# ClassificationPartitionedLinearECOC

Package: classreg.learning.partition
Superclasses: `ClassificationPartitionedModel`

Cross-validated linear error-correcting output codes model for multiclass classification of high-dimensional data

## Description

`ClassificationPartitionedLinearECOC` is a set of error-correcting output codes (ECOC) models composed of linear classification models, trained on cross-validated folds. Estimate the quality of classification by cross-validation using one or more “kfold” functions: `kfoldPredict`, `kfoldLoss`, `kfoldMargin`, and `kfoldEdge`.

Every “kfold” method uses models trained on in-fold observations to predict the response for out-of-fold observations. For example, suppose that you cross-validate using five folds. In this case, the software randomly assigns each observation into five roughly equal-sized groups. The training fold contains four of the groups (that is, roughly 4/5 of the data) and the test fold contains the other group (that is, roughly 1/5 of the data). In this case, cross-validation proceeds as follows.

1. The software trains the first model (stored in `CVMdl.Trained{1}`) using the observations in the last four groups and reserves the observations in the first group for validation.

2. The software trains the second model (stored in `CVMdl.Trained{2}`) using the observations in the first group and last three groups. The software reserves the observations in the second group for validation.

3. The software proceeds in a similar fashion for the third, fourth, and fifth models.

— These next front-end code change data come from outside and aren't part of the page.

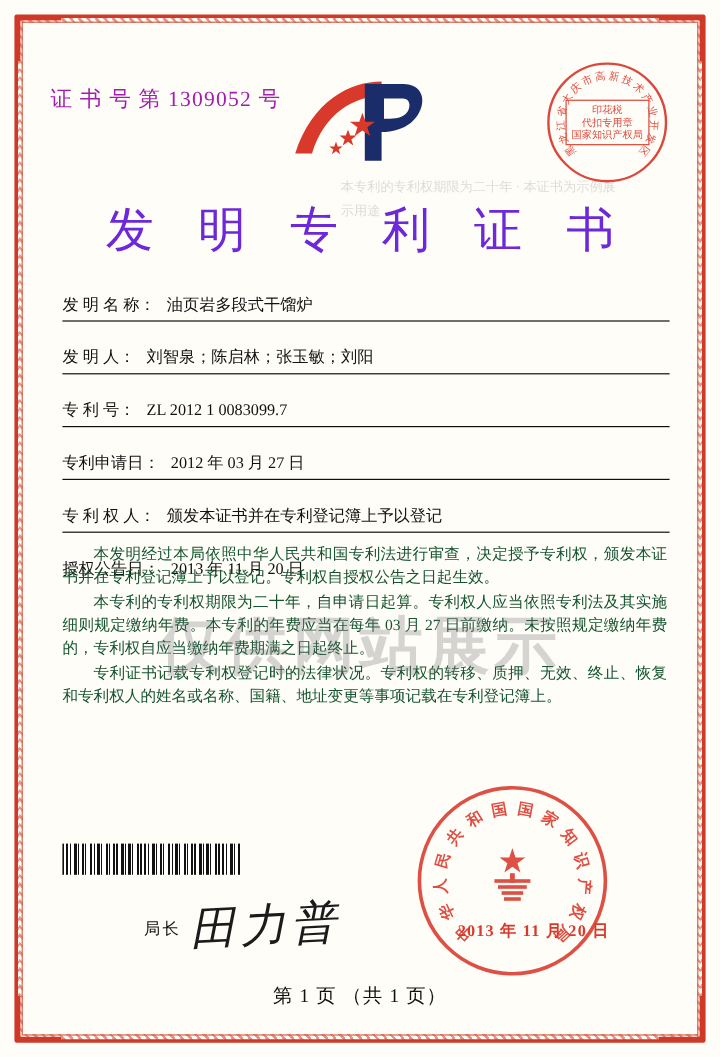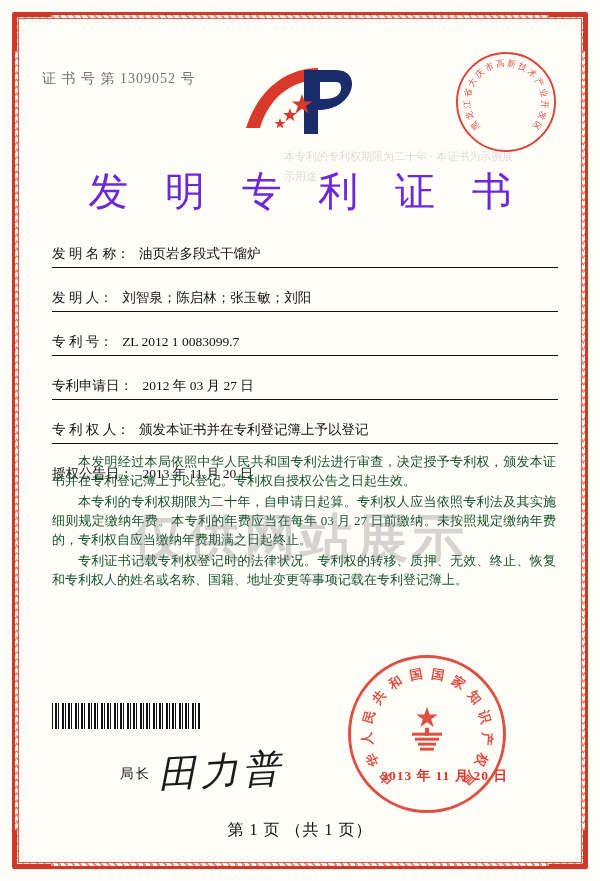--- a/index.html
+++ b/index.html
@@ -79,8 +79,8 @@
     position: absolute;
     left: 8px;
     top: 36px;
-    font-size: 14px;
-    color: #737373;
+    font-size: 18px;
+    color: #a21caf;
     letter-spacing: 1px;
   }
 

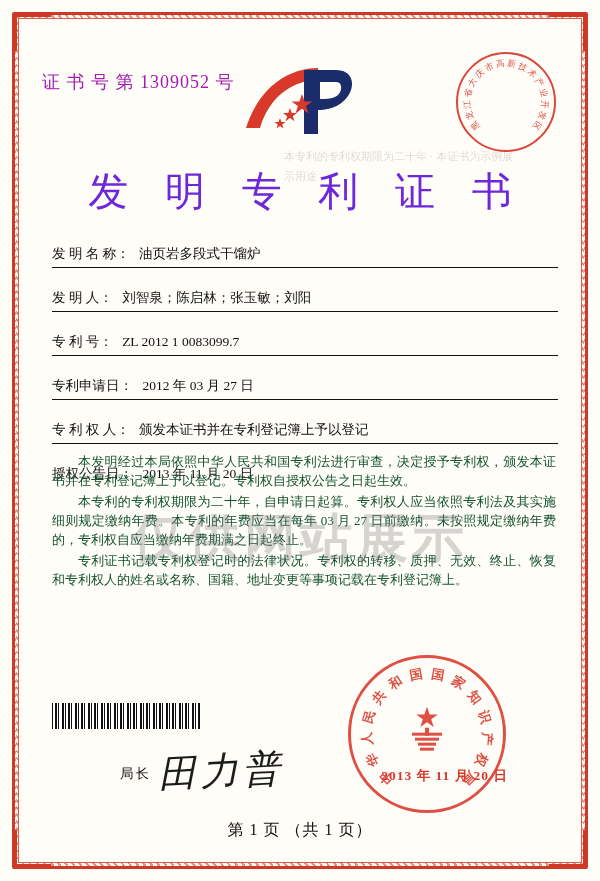--- a/index.html
+++ b/index.html
@@ -373,6 +373,11 @@
           <span style="font-size: 8.5px; transform: rotate(110.5deg) translate(0px, -38px) rotate(0deg) translate(-50%, -50%);">发</span>
           <span style="font-size: 8.5px; transform: rotate(127.5deg) translate(0px, -38px) rotate(0deg) translate(-50%, -50%);">区</span>
         </div>
+      <div class="inner-box">
+        <div>印花税</div>
+        <div>代扣专用章</div>
+        <div>国家知识产权局</div>
+      </div>
     </div>
 
     <div class="title">发 明 专 利 证 书</div>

If you validate by calling `kfoldPredict`, it computes predictions for the observations in group 1 using the first model, group 2 for the second model, and so on. In short, the software estimates a response for every observation using the model trained without that observation.

Note

`ClassificationPartitionedLinearECOC` model objects do not store the predictor data set.

## Construction

`CVMdl = fitcecoc(X,Y,'Learners',t,Name,Value)` returns a cross-validated, linear ECOC model when:

• `t` is `'Linear'` or a template object returned by `templateLinear`.

• `Name` is one of `'CrossVal'`, `'CVPartition'`, `'Holdout'`, or `'KFold'`.

For more details, see `fitcecoc`.

## Properties

expand all

Cross-Validation Properties

Cross-validated model name, specified as a character vector.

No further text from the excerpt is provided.